Monica Butler - 4-30 - Crazy Like Us
The two chapters of Crazy Like Us both explored the psychological implications of eating disorders and depression in the context of local realities, culture, and globalization. Many of the observations written about summed up the influence of globalization on the world of psychiatry. Watters quotes Kirmayer’s concluding points that he made at the GlaxoSmithKline conference: “in constant transaction and transformation across boundaries of race, culture, class, and nation. In this context, it is important to recognize that psychiatry itself is part of an international subculture that imposes certain categories on the world that may not fit equally well everywhere and that never completely captures the illness experience and concerns of patients” (197). The cultural understanding of depression and anorexia can be transformed by the media messages and global messages that are implicated by cross-cultural relations. The capitalist driven pharmaceutical company can exploit this once they understand the cultural importance surrounding psychological diseases. Likewise, the takeover of Westernization through the media has dominated the research behind the cause of Anorexia.
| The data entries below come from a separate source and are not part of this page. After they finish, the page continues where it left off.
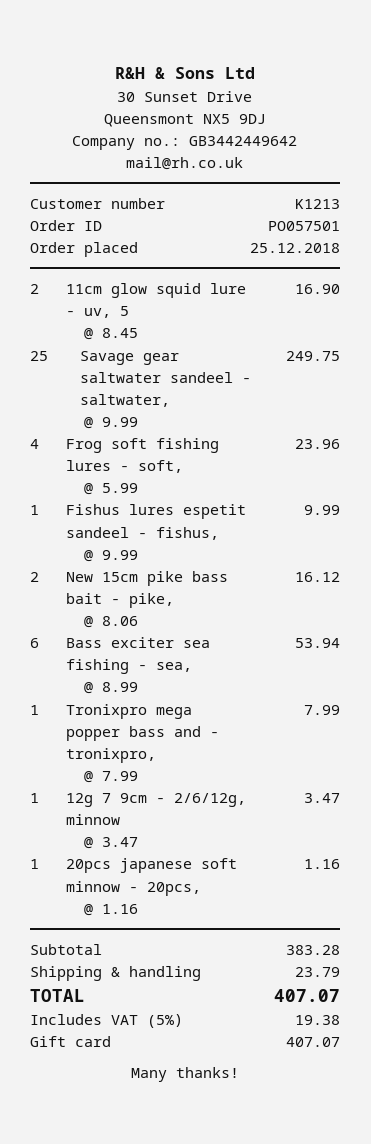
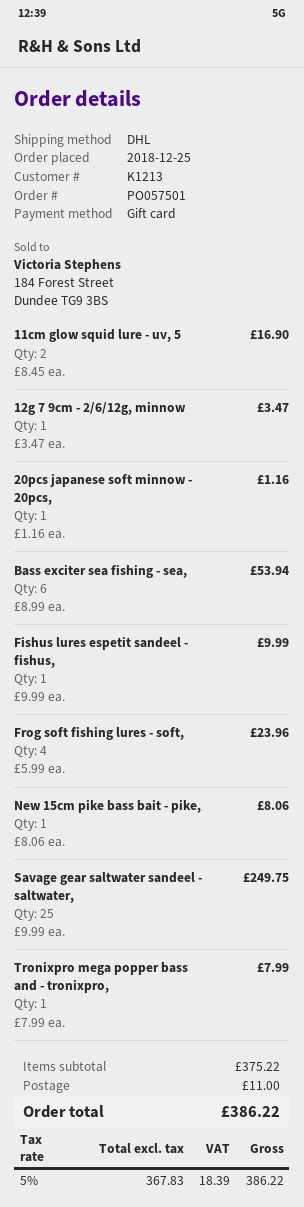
New 15cm pike bass bait - pike,: 2 x 8.06 = 16.12 -> 1 x 8.06 = 8.06
subtotal: 383.28 -> 375.22
shipping: 23.79 -> 11.00
tax: 5% = 19.38 -> 5% = 18.39
total: 407.07 -> 386.22

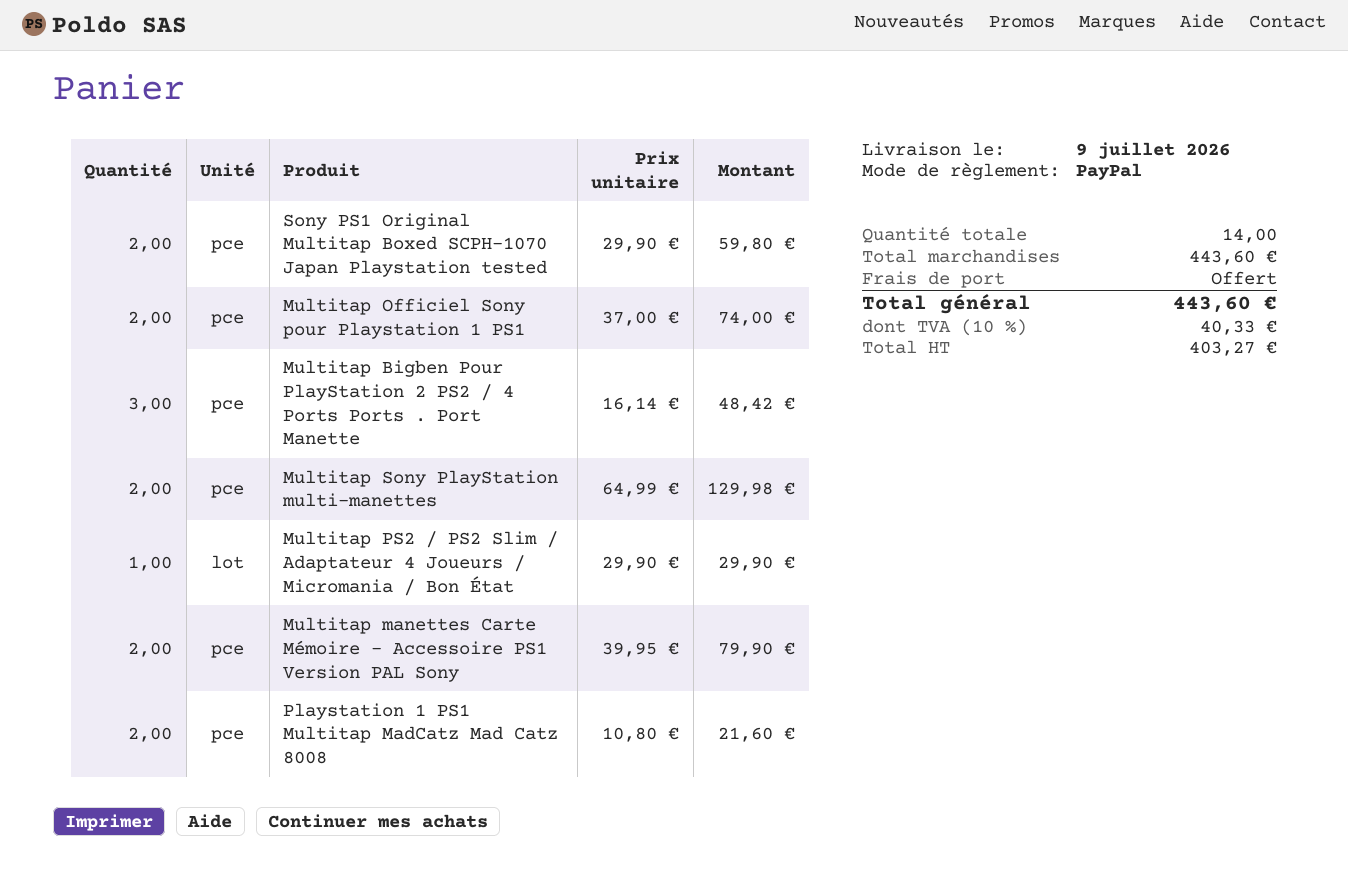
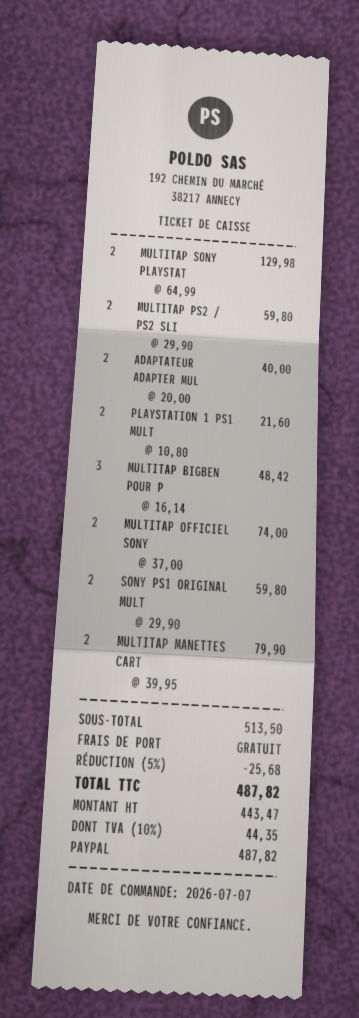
Multitap PS2 / PS2 Slim / Adaptateur 4 Joueurs / Micromania / Bon État: 1 x 29.90 = 29.90 -> 2 x 29.90 = 59.80
ADAPTATEUR ADAPTER MUL: none -> 2 x 20.00 = 40.00
subtotal: 443.60 -> 513.50
discount: none -> 5% = 25.68
net: 403.27 -> 443.47
tax: 10% = 40.33 -> 10% = 44.35
total: 443.60 -> 487.82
The local cultural implication of these diseases in the Eastern world have been blinded and, as a result, make it difficult for us to properly diagnose these diseases.
To address the first chapter, The Rise of Anorexia is Hong Kong, Watters attempts to address the cultural atmosphere of Hong Kong and the political changes that have occurred and caused stress since the overturn of British rule. The women that Dr. Lee treats have symptoms of Anorexia that are much different than those of American girls. They do not see themselves as fat, they have less body dysmorphia, they are not often perfectionists, and they do no often come from more well-to-do circumstances. Lee found that more often than not, anorexia was a result of a recent emotional trauma.
It is important to look at the local cultural implications that parallel the rise in the disease among young women in Hong Kong. With increasing globalization comes the penetration of western culture. During the 1990s emigration from China was common and the interdependence and support system of an extended family began to break down, causing a shift toward individualism. Which we characterize as a prevalent characteristic of the US and the West. These “local realities,” as Watters describes, and rapid social change have negative implications on the sanity of young girls in China. Could this be a cause for anorexia? The stress of growing up in a world of instability and the uncertainty of a future in the one of the World’s/the World’s most competitive countries? When describing the origin of anorexia Lee points out, "There may therefore be no true natural history of [anorexia nervosa], but rather a social history at a given time and place, a perspective which questions radically the biomedical assumption that there is a 'core problem' with [anorexia nervosa]." Lee attributes anorexia to a social problem entirely and continues to conclude that the Western suggestion that it is a “fear of fatness” is not possible in the cultural context of China. Fatness has never been something that has been viewed negatively in the culture. With the publicity surrounding the subject in 1994 came the sand storm of the media trying to decipher the disease. Calling upon Western research and Western reasoning without introducing cultural realities. In doing so they have brushed over the core-problems of the disease and make it more difficult to divulge into the psychological causes. It is important to explore the social contention behind the disease instead of allowing the Western ideals of the disease infiltrate the local research.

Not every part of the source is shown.